EL país cayo nuevamente en la tentación totalitaria, las
campanas del orden tocaban de nuevo, y la sociedad seducida nuevamente por esa combinación
marcial de trompetas y liberalismo económico, perdió su oportunidad.
el 73 era la posibilidad de recomenzar el tránsito hacia una
argentina nueva, insertada en una modernidad que aparecía en el horizonte, pero
el deseo de revancha y la tentación totalitaria, pudo más, y terminamos en un
gobierno, violento, fratricida, en el que el único lenguaje posible entre las
facciones en pugna era la violencia, la lucha armada de las organizaciones dejo
de ser revolucionaria para convertirse en criminal, dejo de ser de izquierda
para convertirse en fascista, la respuesta de gobierno con una violencia mayor,
más ilegal, más cruenta, concluyo cuando las soluciones eran prácticamente imposibles,
si no implicaban el sacrificio de una dirigencia que no estaba dispuesta a
abandonar ningún privilegio, y de los grupos terroristas que sumergidos en una
irracionalidad manifiesta, tampoco podían detenerse, La solución fue
definitivamente llamar a los cuarteles, entregarles el poder y dejar al país
nuevamente en sus manos, y que terminaría cayendo en el descredito, que violo
todos los derechos humanos posibles, que entrego el país a la voracidad de los
capitales extra nacionales, que violó la constitución hasta el punto de
convertirla en la letra muerta de un sueño centenario. Y cuando el régimen se encontró
encerrado en su propio fracaso provoco una guerra, suicida e innecesaria,
arrastrando a la muerte y a desesperación a una generación de jóvenes, que
tenían mucho para darle al país.
La llegada de Alfonsín, con su mochila de años de lucha por
la democracia, implicaba la posibilidad de realizar aquel sueño breve de Illia,
implicaba que la democracia social no era una entelequia sino una posibilidad
concreta.
También era una realidad la posibilidad de una justicia que
asumiera la responsabilidad de juzgar y condenar a los culpables de la
violencia setentista, y nos diera la posibilidad de construir una sociedad
donde la violencia no volviera a ser la protagonista de la política.

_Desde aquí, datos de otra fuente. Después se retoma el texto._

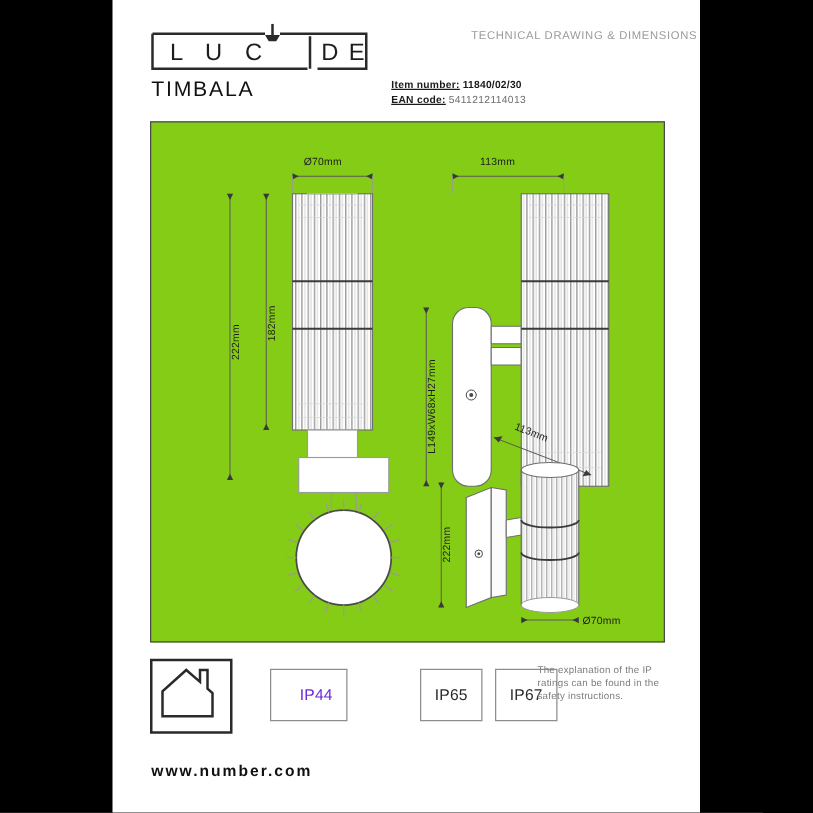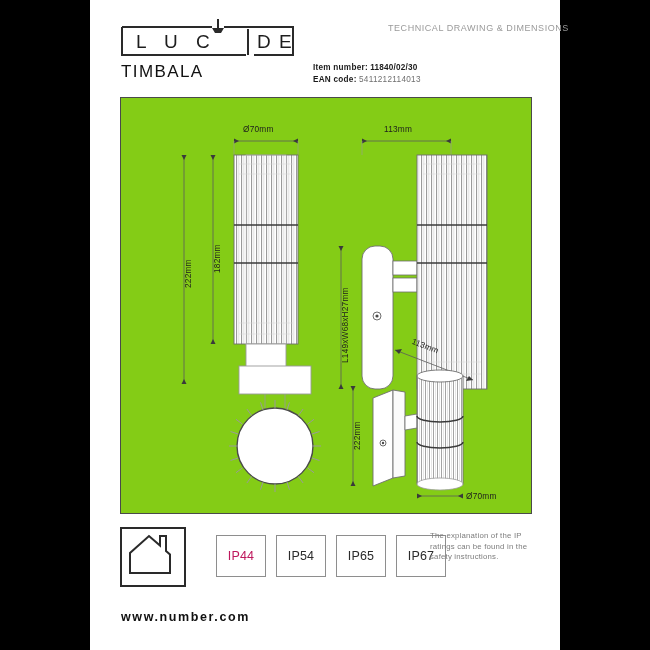"TECHNICAL DRAWING & DIMENSIONS" #tech-line { margin-left: 11px -> none }
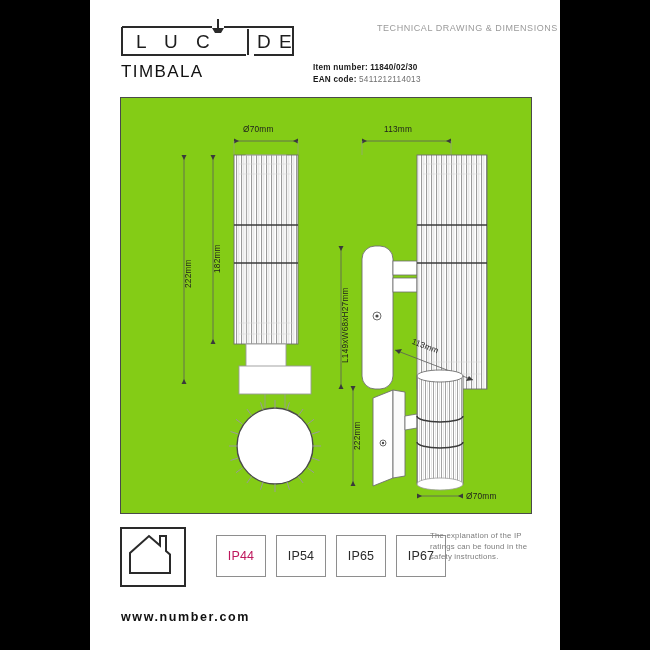"Item number:" #itemblock .lbl { text-decoration: none -> underline }
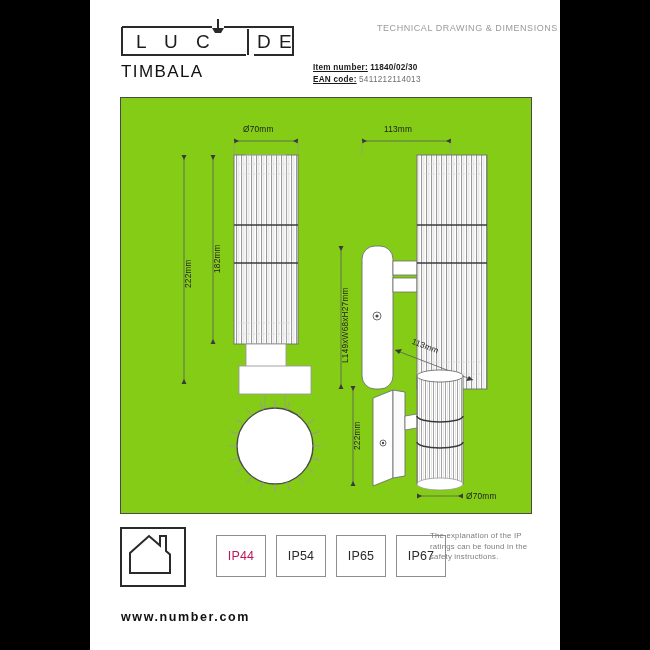"IP44" .ipbox.active { color: #be185d -> #6d28d9; padding-left: none -> 12px }
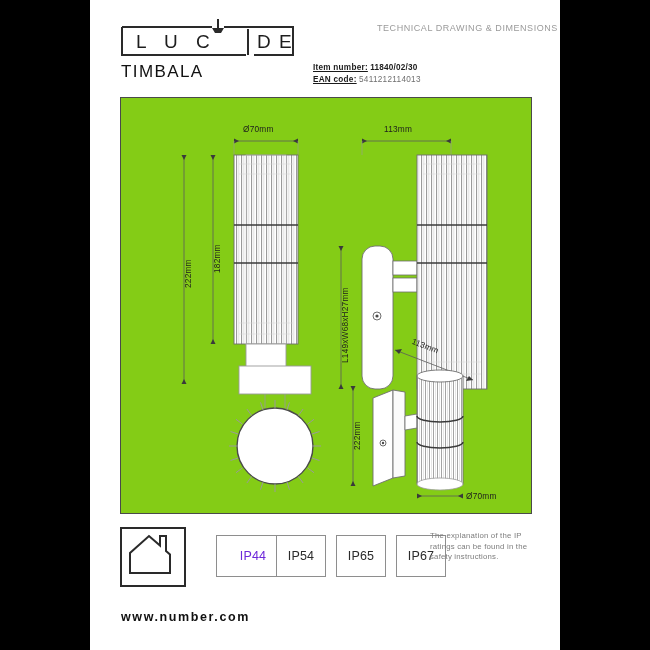"IP54" div.ipbox { html: <div> <span>IP54</span> </div> -> none }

Alfonsín significaba la posibilidad de ser parte de un país
normal, con un gobierno de todos los días, con leyes e instituciones con las
que pudiésemos identificarnos como sociedad.
Libertad, participación, integración social, justicia,
igualdad, eran la bandera que levantaba Alfonsín y que todos, casi sin excepción
entendíamos que era el quien marcaba el camino a seguir, para poder reconstruir
el tejido social que constituye el país.
Hoy el partido después de recorrer un camino sinuoso de la
mano de una dirigencia, que detrás del éxito fácil, sin intentar el sacrificio
de la lucha ha entregado al radicalismo a una agrupación política que lejos de
representar una forma de política ideológicamente, representan las antípodas de
nuestro pensamiento, basta con leer la declaraciones de sus dirigentes (que los
medios importantes publican constantemente), para darse cuenta que lo que en
realidad representan.
La situación en la que nos encontramos hoy, nos debe hacer
pedir perdón al padre de la democracia argentina, y sería bueno que, como dijo
alguna vez Alem, coloquemos crespones negros en nuestras banderas, y en nuestro
comités, en señal de luto por la desaparición del sueño Radical.